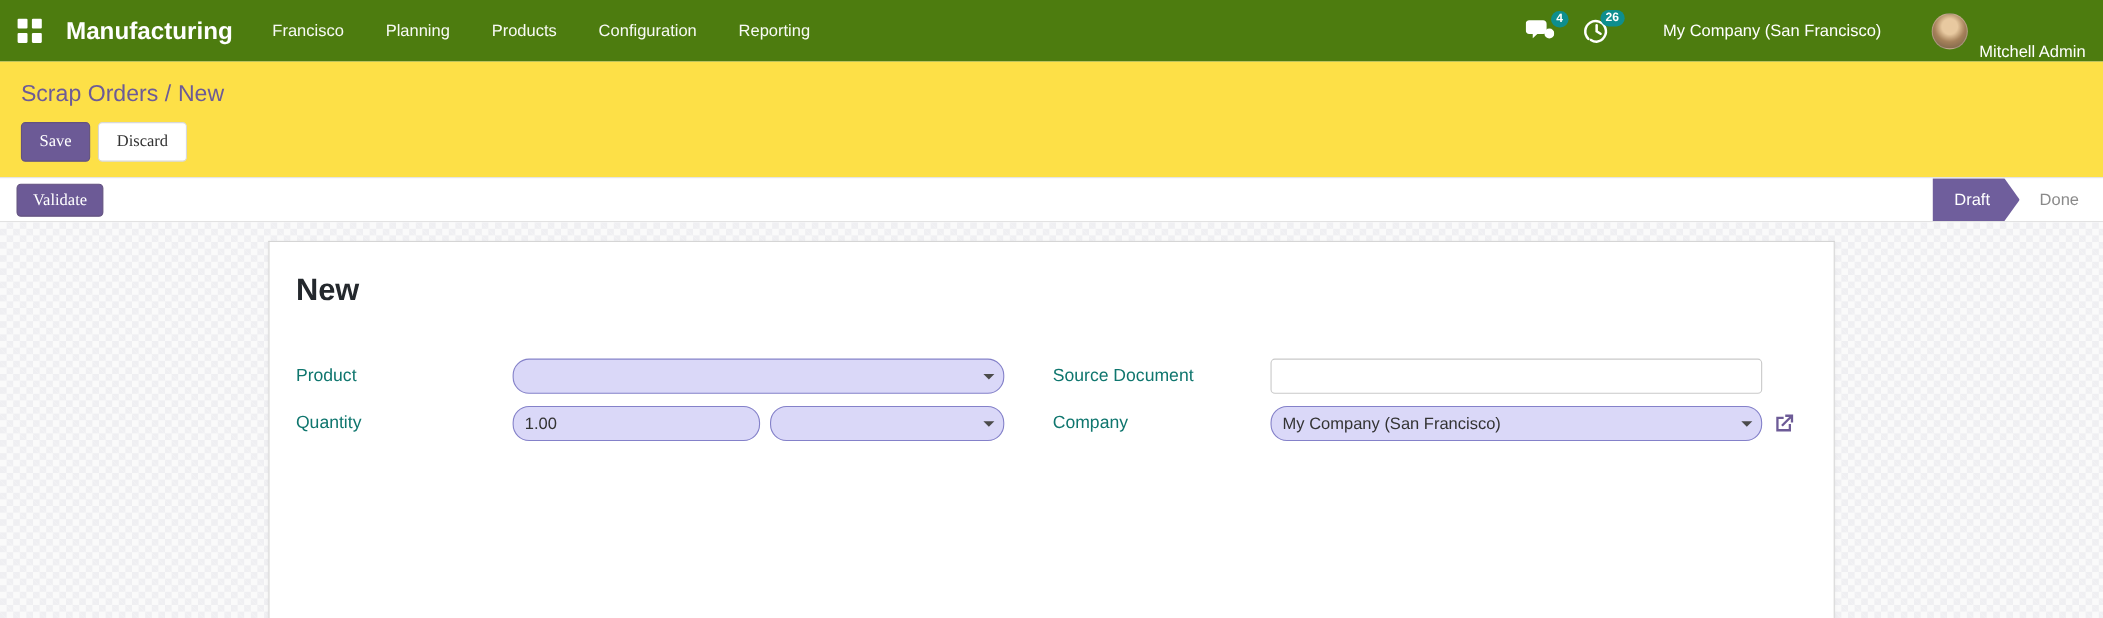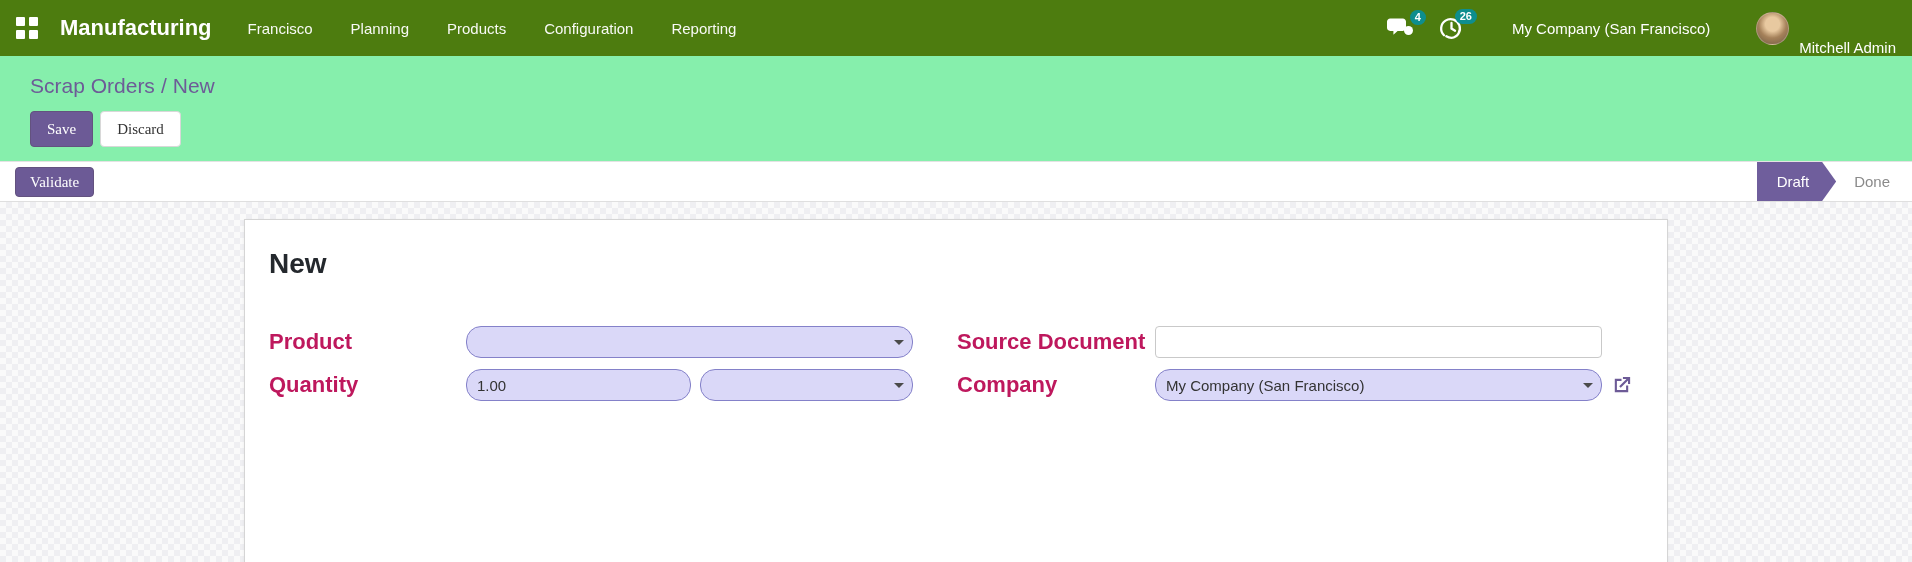--- a/index.html
+++ b/index.html
@@ -40,7 +40,7 @@
   .nav-user { font-size:15px; cursor:pointer; white-space:nowrap;margin-top:38px; }
 
   
-  .control-panel { background:#86efac; padding:18px 30px 14px; }
+  .control-panel { background:#fde047; padding:18px 19px 14px; }
   .breadcrumb { font-size:21px; color:#6d5b97; }
   .breadcrumb .crumb-link { cursor:pointer; }
   .breadcrumb .crumb-sep { margin:0 6px; }

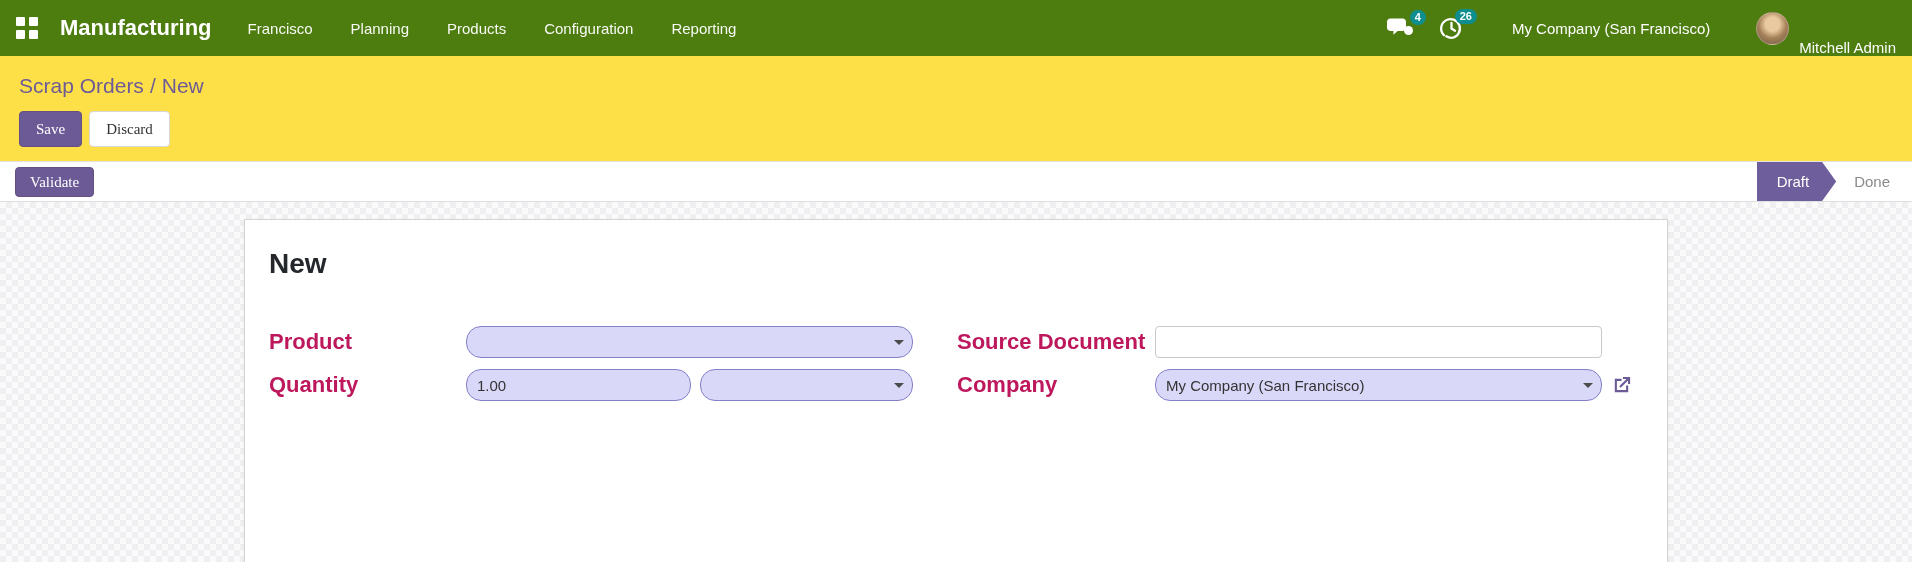--- a/index.html
+++ b/index.html
@@ -95,7 +95,7 @@
     grid-template-columns:197px 447px 44px 198px 1fr;
     row-gap:11px; align-items:center;
   }
-  .field-label { font-weight:700; font-size:22px; color:#be185d; }
+  .field-label { font-weight:400; font-size:16px; color:#0f766e; }
   .field { position:relative; }
   .o-input {
     font-family:inherit; font-size:15px; color:#333;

☆ ☆ ☆ ☆ ☆

* **WORK TASK**
Exclude every picture and copy the remaining data exactly.

* **WRITTEN RESPONSE**
--- a/index.html
+++ b/index.html
@@ -40,7 +40,7 @@
   .nav-user { font-size:15px; cursor:pointer; white-space:nowrap;margin-top:38px; }
 
   
-  .control-panel { background:#86efac; padding:18px 30px 14px; }
+  .control-panel { background:#fde047; padding:18px 19px 14px; }
   .breadcrumb { font-size:21px; color:#6d5b97; }
   .breadcrumb .crumb-link { cursor:pointer; }
   .breadcrumb .crumb-sep { margin:0 6px; }

--- a/index.html
+++ b/index.html
@@ -95,7 +95,7 @@
     grid-template-columns:197px 447px 44px 198px 1fr;
     row-gap:11px; align-items:center;
   }
-  .field-label { font-weight:700; font-size:22px; color:#be185d; }
+  .field-label { font-weight:400; font-size:16px; color:#0f766e; }
   .field { position:relative; }
   .o-input {
     font-family:inherit; font-size:15px; color:#333;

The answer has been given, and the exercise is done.